REQUIRED ACTION: When you reach the line that holds "color: #c2410c ->", start copying exactly and keep going through the final line of the data, leaving out pictures.

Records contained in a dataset
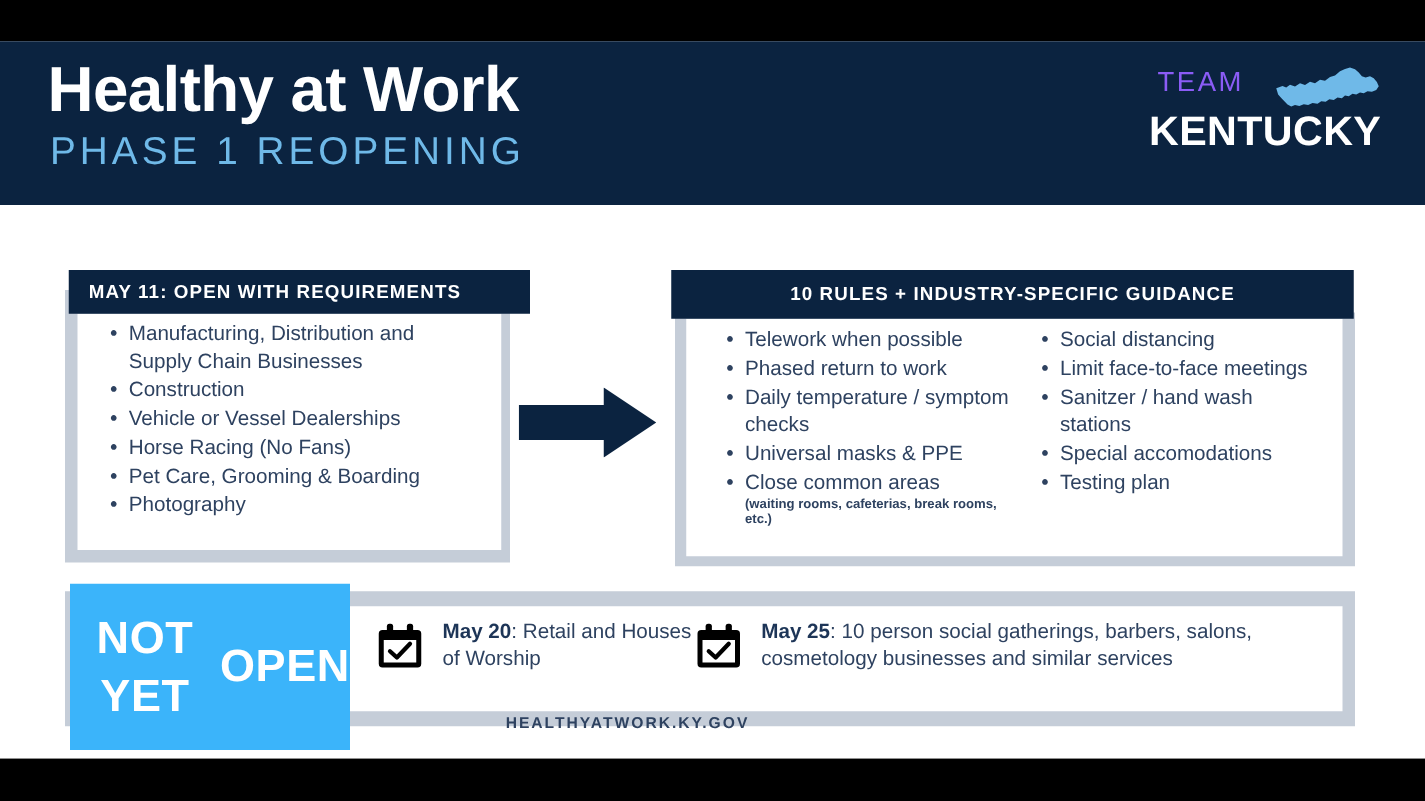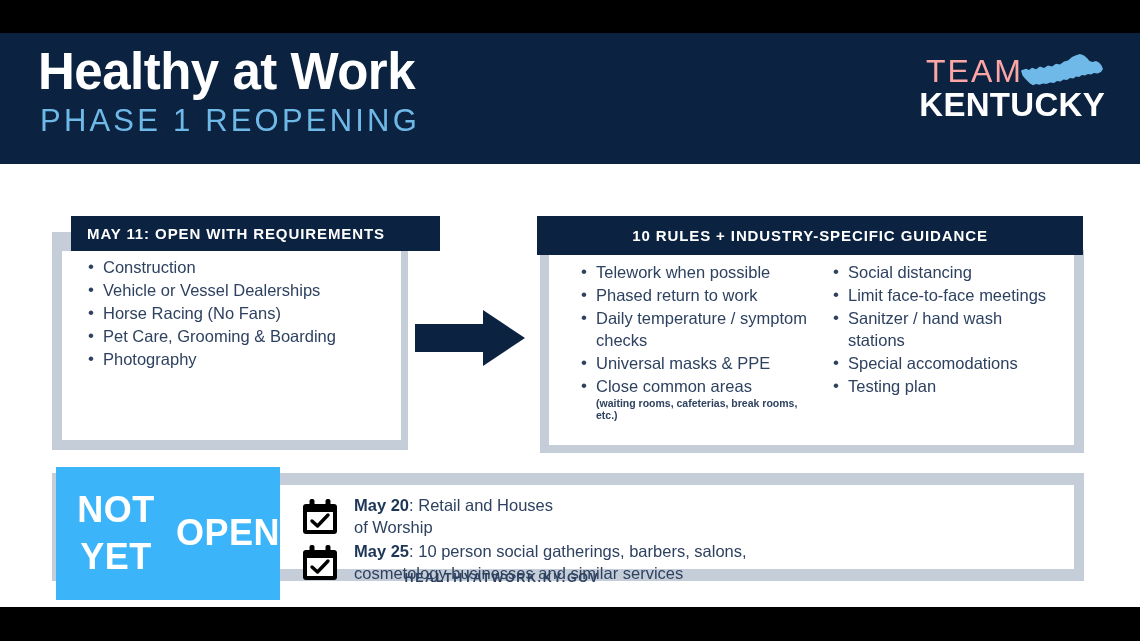"TEAM" .logo-team { color: #fca5a5 -> #8b5cf6; font-size: 32px -> 22px }
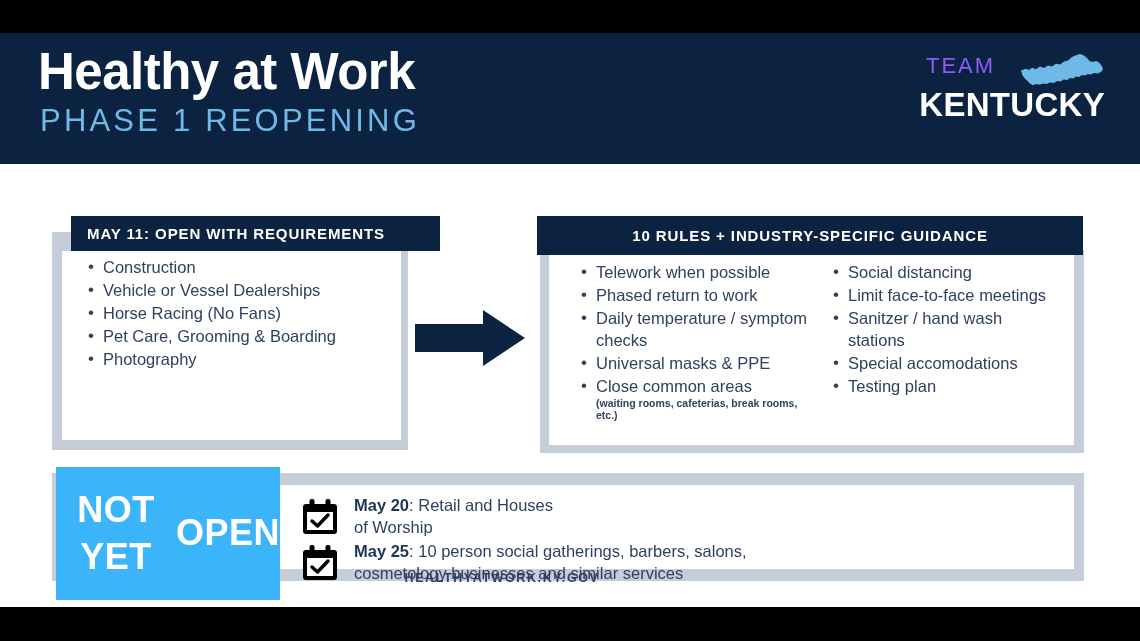"MAY 11: OPEN WITH REQUIREMENTS" #left-head { margin-left: 16px -> none }
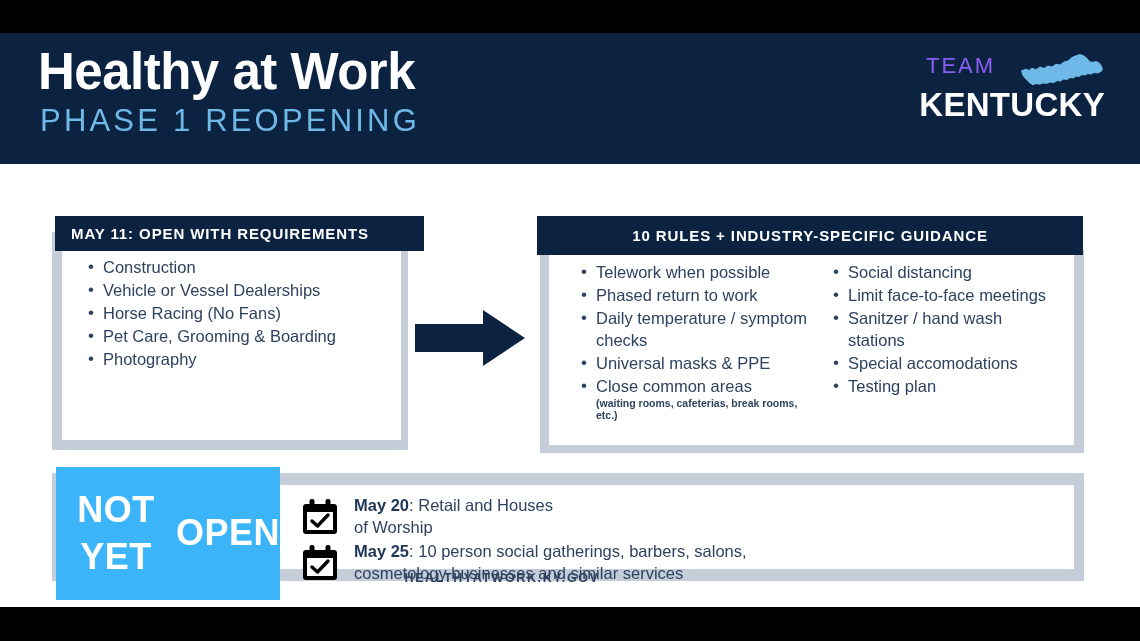"Manufacturing, Distribution and Supply" li { html: none -> <li>Manufacturing, Distribution and Supply Chain Businesses</li> }
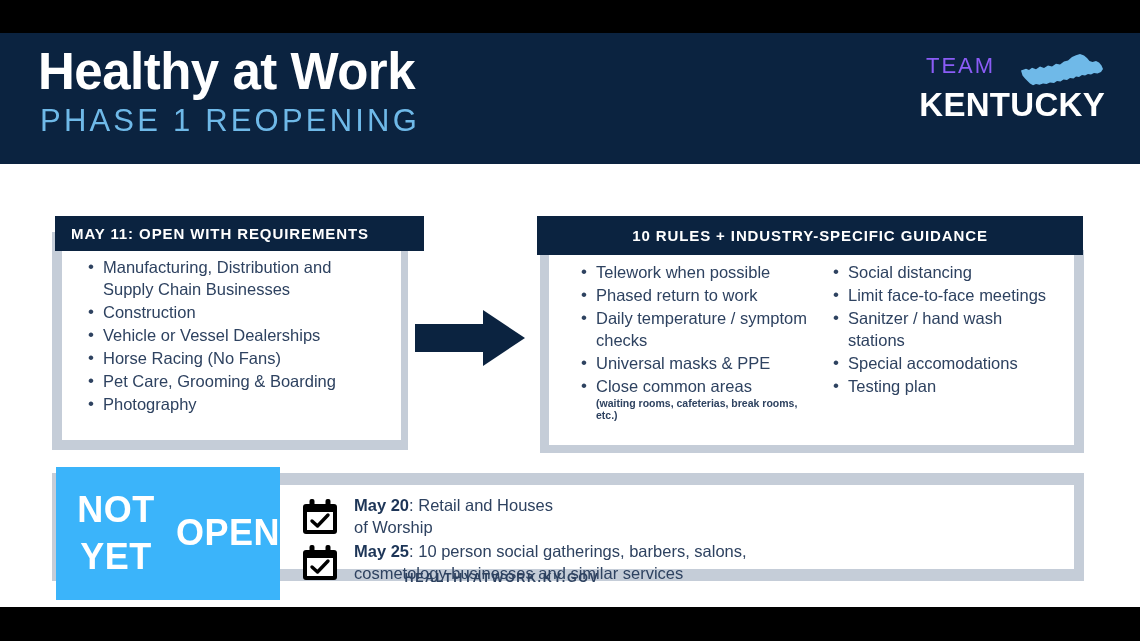"May 20: Retail and Houses" .date-items { flex-direction: column -> none }
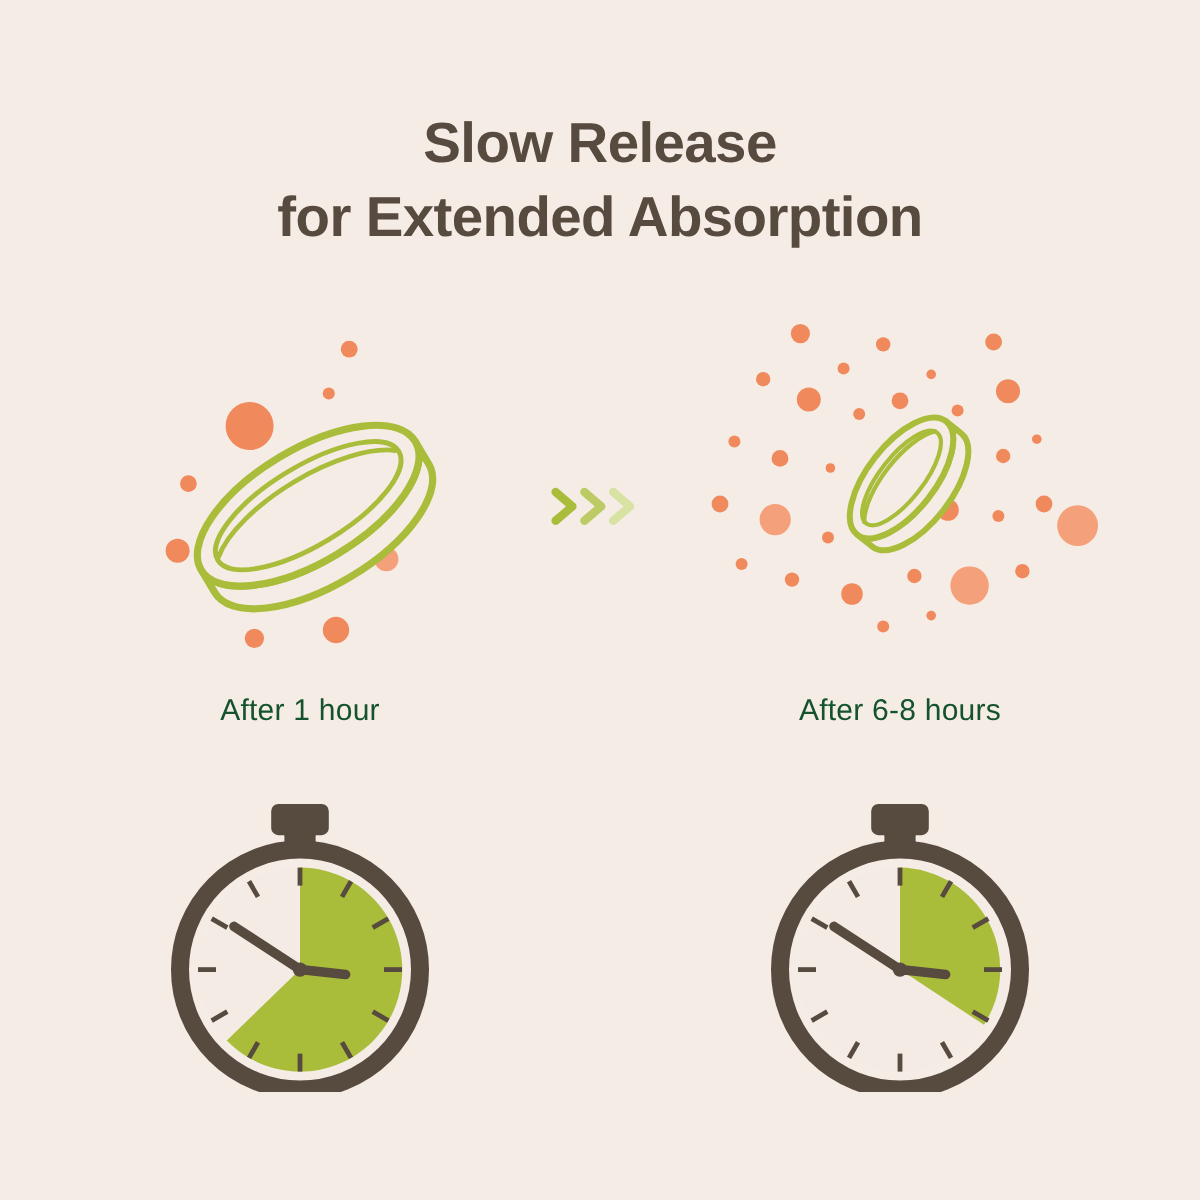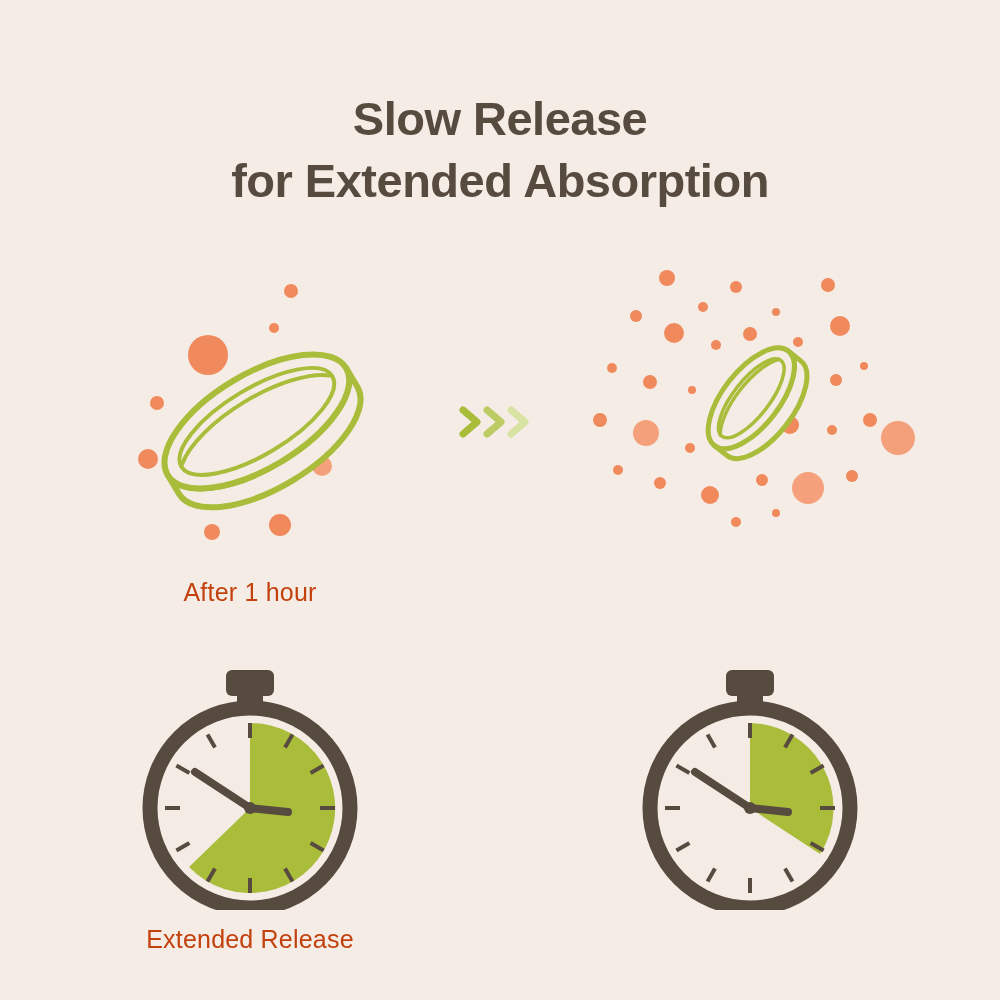"After 1 hour" .caption { color: #c2410c -> #14532d }
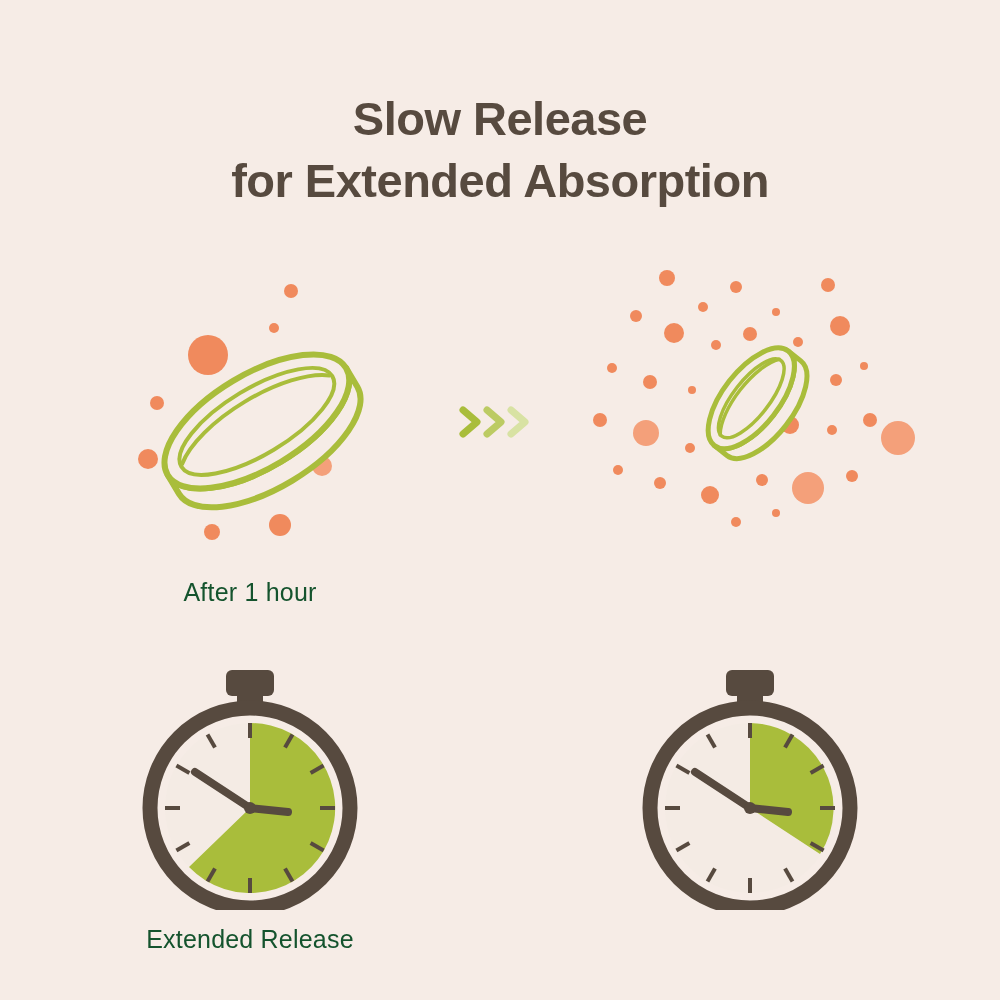"After 6-8 hours" div.caption { html: none -> <div>After 6-8 hours</div> }
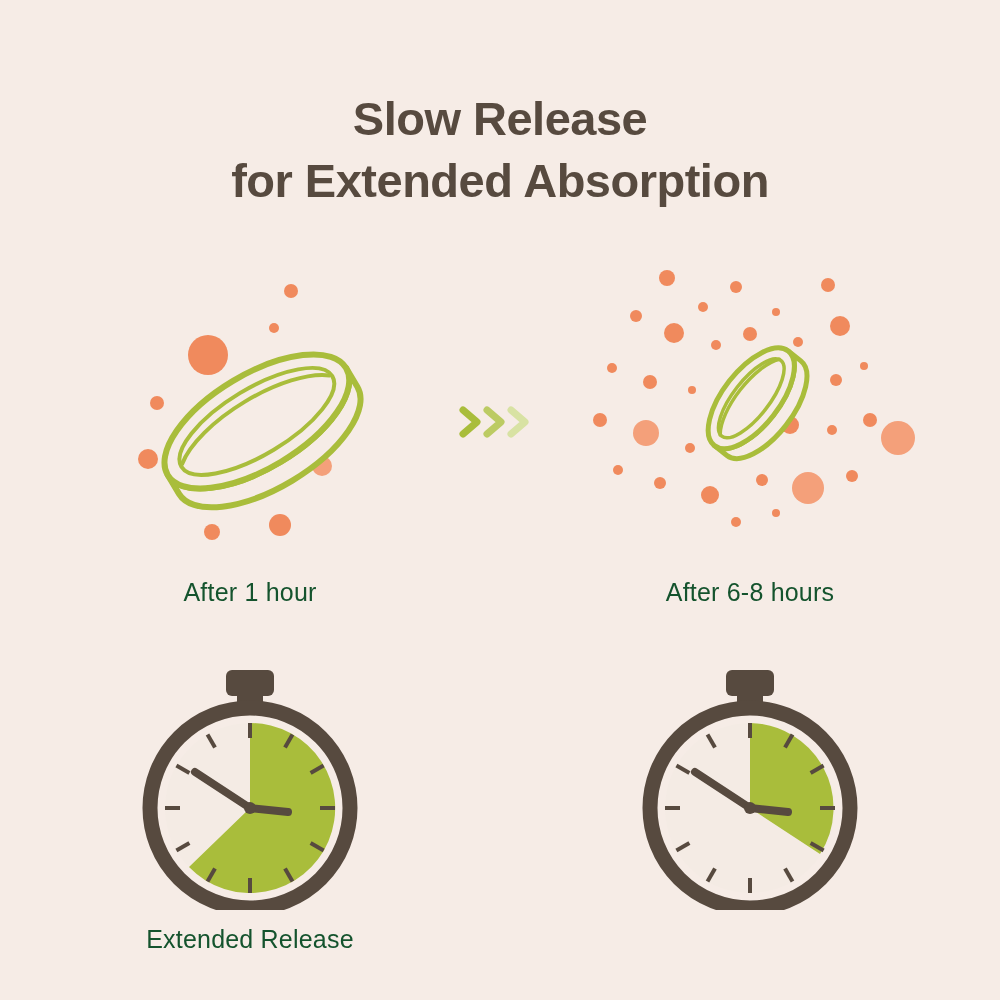"Extended Release" div.caption { html: <div>Extended Release</div> -> none }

YOUR SOLUTION:
"After 1 hour" .caption { color: #c2410c -> #14532d }
"After 6-8 hours" div.caption { html: none -> <div>After 6-8 hours</div> }
"Extended Release" div.caption { html: <div>Extended Release</div> -> none }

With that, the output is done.